Faisant l’objet de recommandations strictes de modération de consommation, les sucres libres se révèlent-ils pour autant associés à l’indice de masse corporelle (IMC) chez l’enfant ? Pas nécessairement, conclut une étude fondée sur une nouvelle analyse de l’enquête nationale des consommations alimentaires australiennes. A partir des données issues de 1 945 enfants et adolescents de 2 à 16 ans, les auteurs ont d’abord étudié l’association directe entre la consommation de sucres libres (i.e. sucres ajoutés, produits sucrants – comme le miel ou les mélasses – et sucres provenant des jus de fruits) exprimés en pourcentage de l’apport énergétique, et le z-score de l’IMC des sujets (utilisé chez les enfants pour tenir compte de leur écart à la moyenne). Puis, ils ont recherché une éventuelle association indirecte entre sucres libres et z-score de l’IMC via un apport énergétique augmenté.

Pas d’association entre consommation de sucres libres et indice de masse corporelle

Résultats ? Aucune association significative, directe ou indirecte, n’a été mise en évidence. De plus, les analyses secondaires, selon le sexe des sujets ou l’origine solide/liquide des sucres libres, ne changeaient en rien ces conclusions. Les auteurs notent que leur étude n’est pas la première à ne pas observer de relation entre sucres libres et risque de surpoids. Par exemple, il a été montré dans une étude que si la surconsommation de sucres peut contribuer à des excès d’apports énergétiques, son remplacement isocalorique par d’autres nutriments n’impacte pas les mesures d’obésité.

 

Sans remettre en cause les recommandations de santé, les auteurs souhaitent ainsi souligner la complexité des facteurs à l’origine de l’obésité infantile.

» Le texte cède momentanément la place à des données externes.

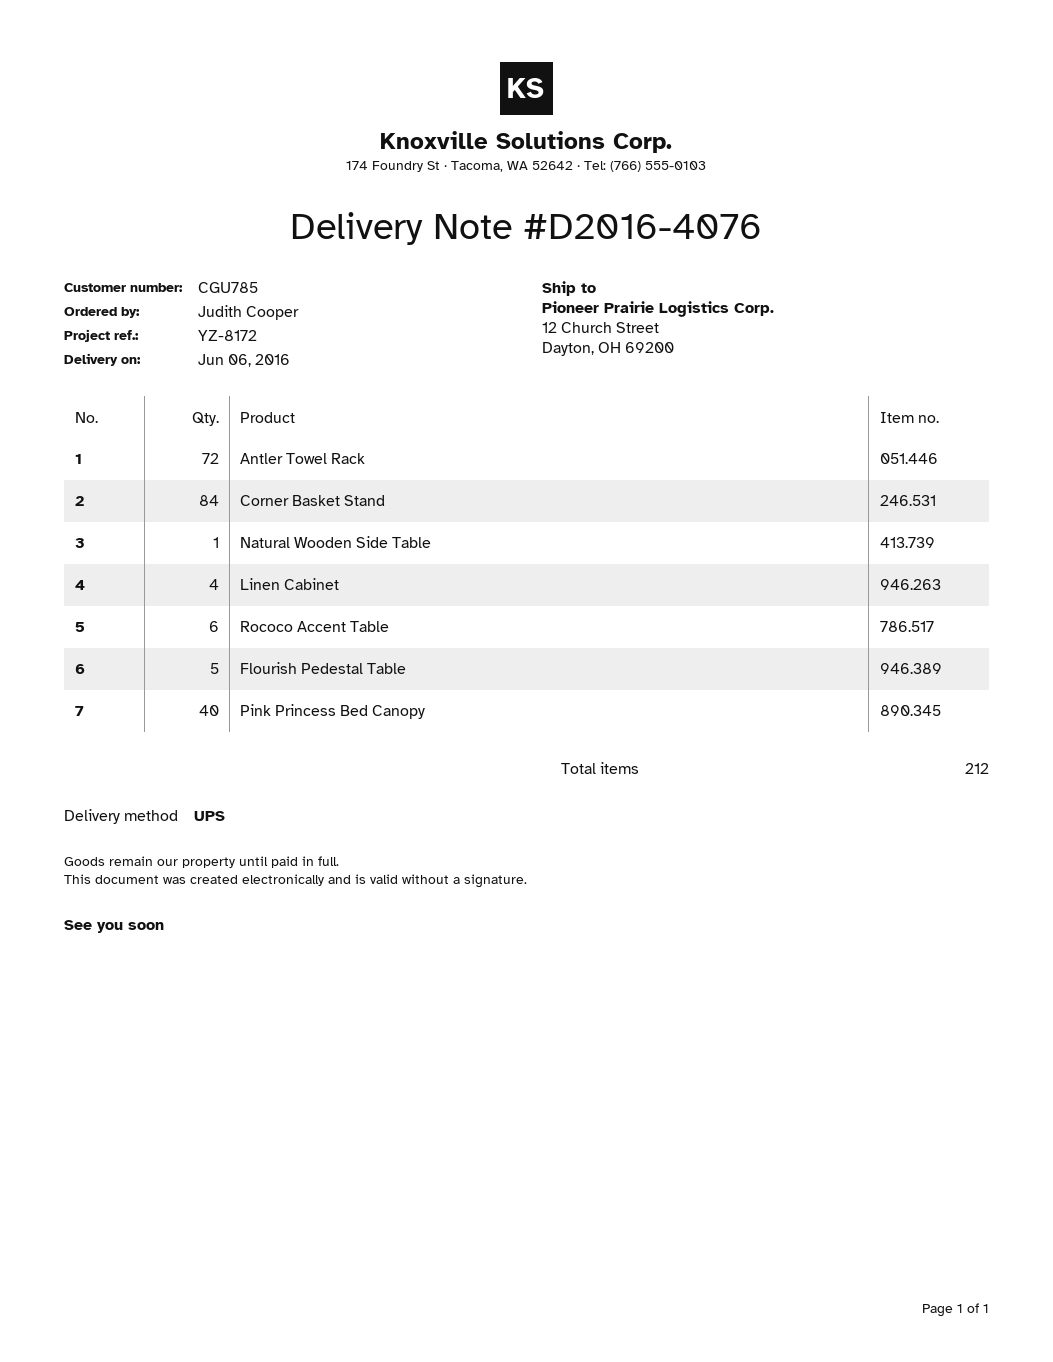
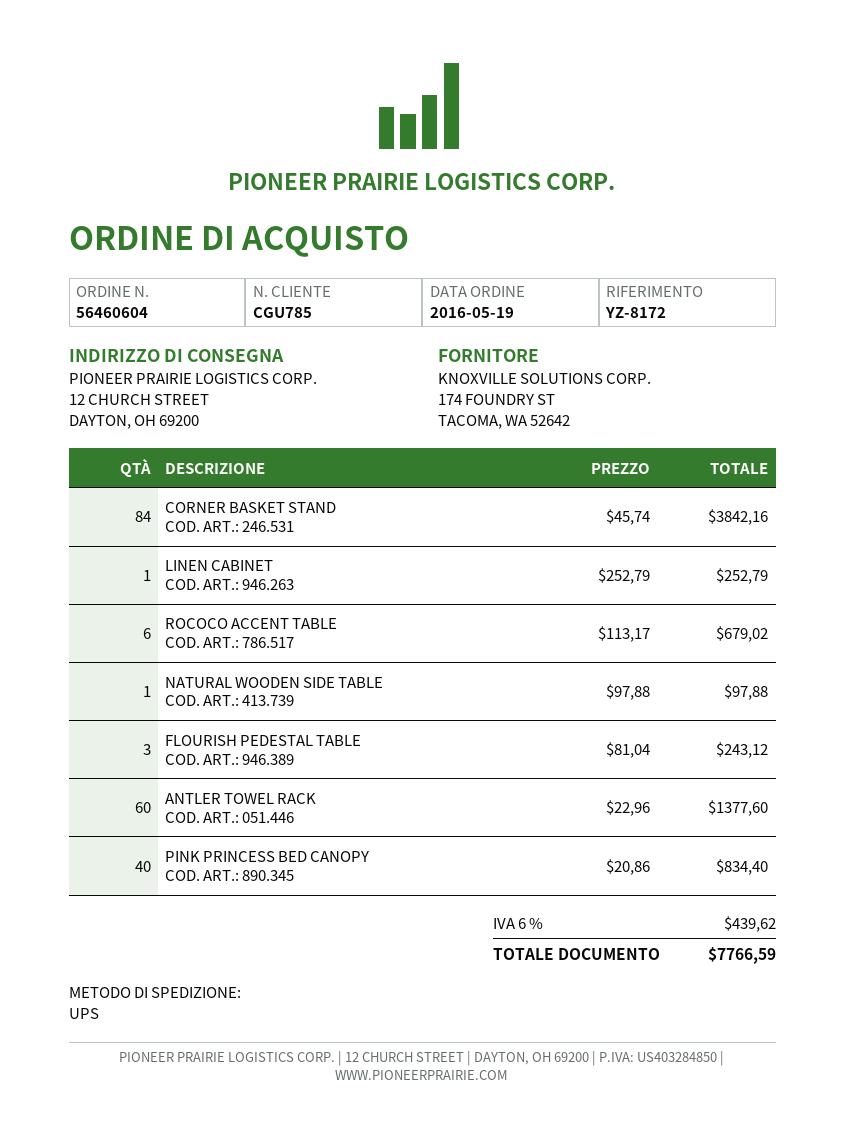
Antler Towel Rack: 72 -> 60
Linen Cabinet: 4 -> 1
Flourish Pedestal Table: 5 -> 3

Ils précisent par ailleurs que les résultats ne doivent pas être mal interprétés et n’encouragent pas la consommation de sucres libres.

A retenir :

  • Aucune association n’est observée chez des enfants australiens entre leur niveau d’apports en sucres libres et le z-score de leur IMC (indicateur de surpoids).
  • Alors que d’autres études corroborent ce résultat à contre-courant des recommandations nutritionnelles, les auteurs soulignent la complexité des facteurs à l’origine de l’obésité infantile.

Source : The direct and indirect associations of usual free sugar intake on BMI z-scores of Australian children and adolescents. Tommy Hon Ting Wong & Jimmy Chun Yu Louie. European Journal of Clinical Nutrition (2018) doi:10.1038/s41430-018-0124-z.